Reconhecemos o direito humano de manifestar voz ativa e, por isso, nossas estratégias de acolhimento ao humano incluem sucessivas cancelas de consentimento ao recomendado para acionamento pelo paciente. Sim é Sim! e Não é Não! Caso ocorra um não consentimento pelo paciente, o sistema reconsidera as razões e procura desenvolver novas opções conciliatórias entre benefício tecnocientífico e preferências e valores do paciente, ao mesmo tempo em que a qualidade dos esclarecimentos é revista levando em consideração aspectos socioeconômicos e culturais do paciente. Entendemos que…

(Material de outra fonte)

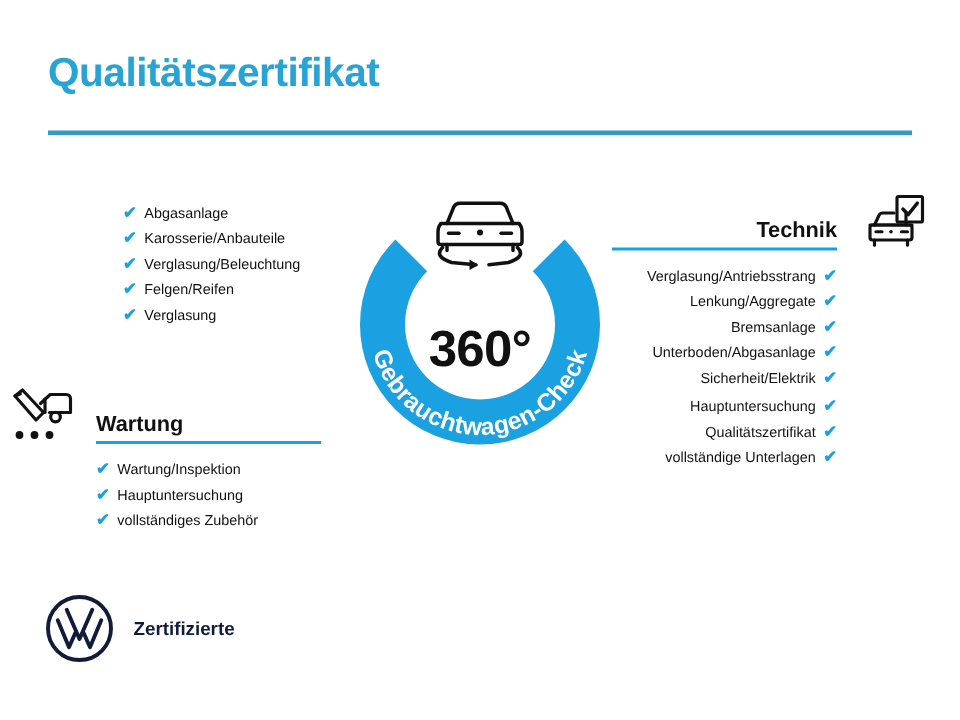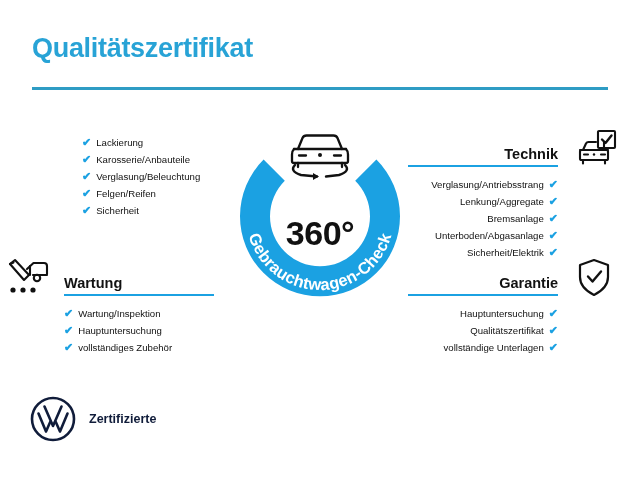--- a/index.html
+++ b/index.html
@@ -170,7 +170,7 @@
     <ul class="check-list">
       <li class="check-item">
         <span class="tick">✔</span>
-        <span>Lackierung</span>
+        <span>Abgasanlage</span>
       </li>
       <li class="check-item">
         <span class="tick">✔</span>

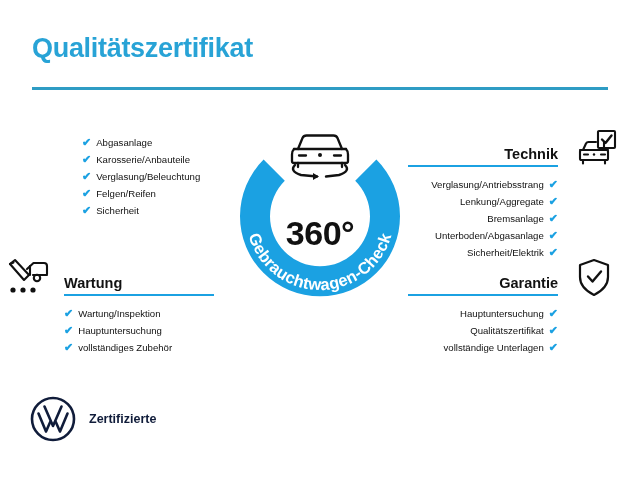--- a/index.html
+++ b/index.html
@@ -186,7 +186,7 @@
       </li>
       <li class="check-item">
         <span class="tick">✔</span>
-        <span>Sicherheit</span>
+        <span>Verglasung</span>
       </li>
     </ul>
   </div>

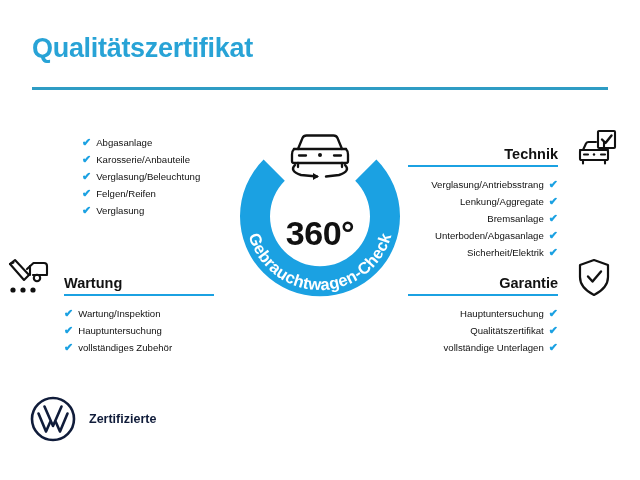--- a/index.html
+++ b/index.html
@@ -270,16 +270,6 @@
   </div>
 
   <div class="section sec-garantie right">
-    <div class="sec-head">
-      <div class="sec-icon">
-        <svg viewBox="0 0 48 42" fill="none" stroke="#111111" stroke-width="2.2" stroke-linecap="round" stroke-linejoin="round">
-          <path d="M24 3 L38 8 L38 20 Q38 31 24 38 Q10 31 10 20 L10 8 Z"></path>
-          <path d="M18 19.5 L22.5 24.5 L31 14.5" stroke-width="2.4"></path>
-        </svg>
-      </div>
-      <div class="sec-title">Garantie</div>
-      <div class="sec-underline"></div>
-    </div>
     <ul class="check-list">
       <li class="check-item">
         <span class="tick">✔</span>

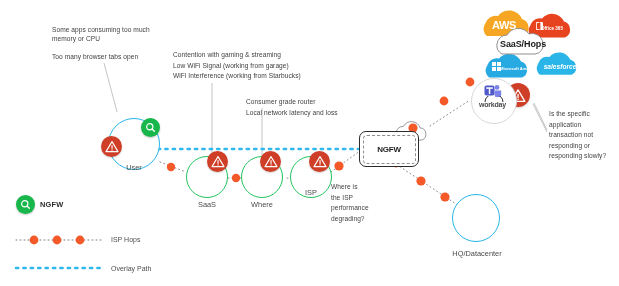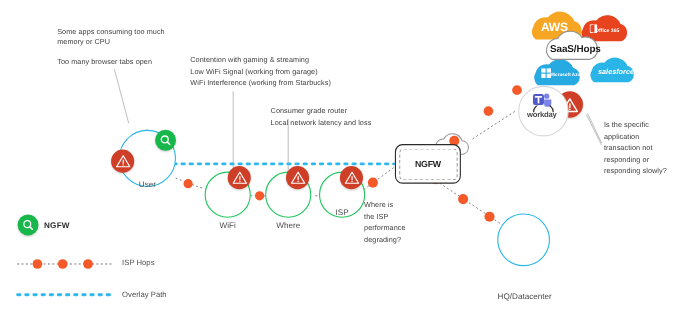--- a/index.html
+++ b/index.html
@@ -212,7 +212,7 @@
   <div class="node cyan" style="left:452px;top:194px;width:48px;height:48px;"></div>
 
   <div class="node-label" style="left:104px;top:163px;">User</div>
-  <div class="node-label" style="left:177px;top:200px;">WiFi</div>
+  <div class="node-label" style="left:177px;top:200px;">SaaS</div>
   <div class="node-label" style="left:232px;top:200px;">Where</div>
   <div class="node-label" style="left:281px;top:188px;">ISP</div>
   <div class="node-label" style="left:446px;top:249px;width:62px;margin-top:16px;">HQ/Datacenter</div>

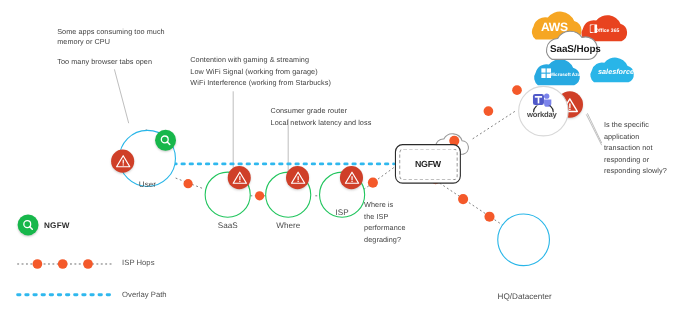--- a/index.html
+++ b/index.html
@@ -215,7 +215,7 @@
   <div class="node-label" style="left:177px;top:200px;">SaaS</div>
   <div class="node-label" style="left:232px;top:200px;">Where</div>
   <div class="node-label" style="left:281px;top:188px;">ISP</div>
-  <div class="node-label" style="left:446px;top:249px;width:62px;margin-top:16px;">HQ/Datacenter</div>
+  <div class="node-label" style="left:446px;top:249px;width:62px;">HQ/Datacenter</div>
 
   <div class="warn" style="left:101px;top:136px;">
     <svg width="14" height="13" viewBox="0 0 14 13">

Toca o despertador. Em instantes, o robô de branco estará no batente em plena vigília, afinal, ele dorme em pé e não perde tempo por escovar os dentes, tomar banho, ou tomar o desjejum… Por enquanto, pelo menos, pois, estamos cientes que certos hábitos humanos são irresistíveis e uma machine learning não é de ferro…
Como já se disse, sonhos são feitos de recordações, ideias, pontos de vista e imagens, também de expectativas e, inclusive, contribuem para indicar e até alterar a realidade. E não faltam níveis distintos de realidade nas dobras das complexidades da medicina. A Bioética da Beira do leito interessa-se pela diversidade e não discrimina nenhuma fonte de sonhos.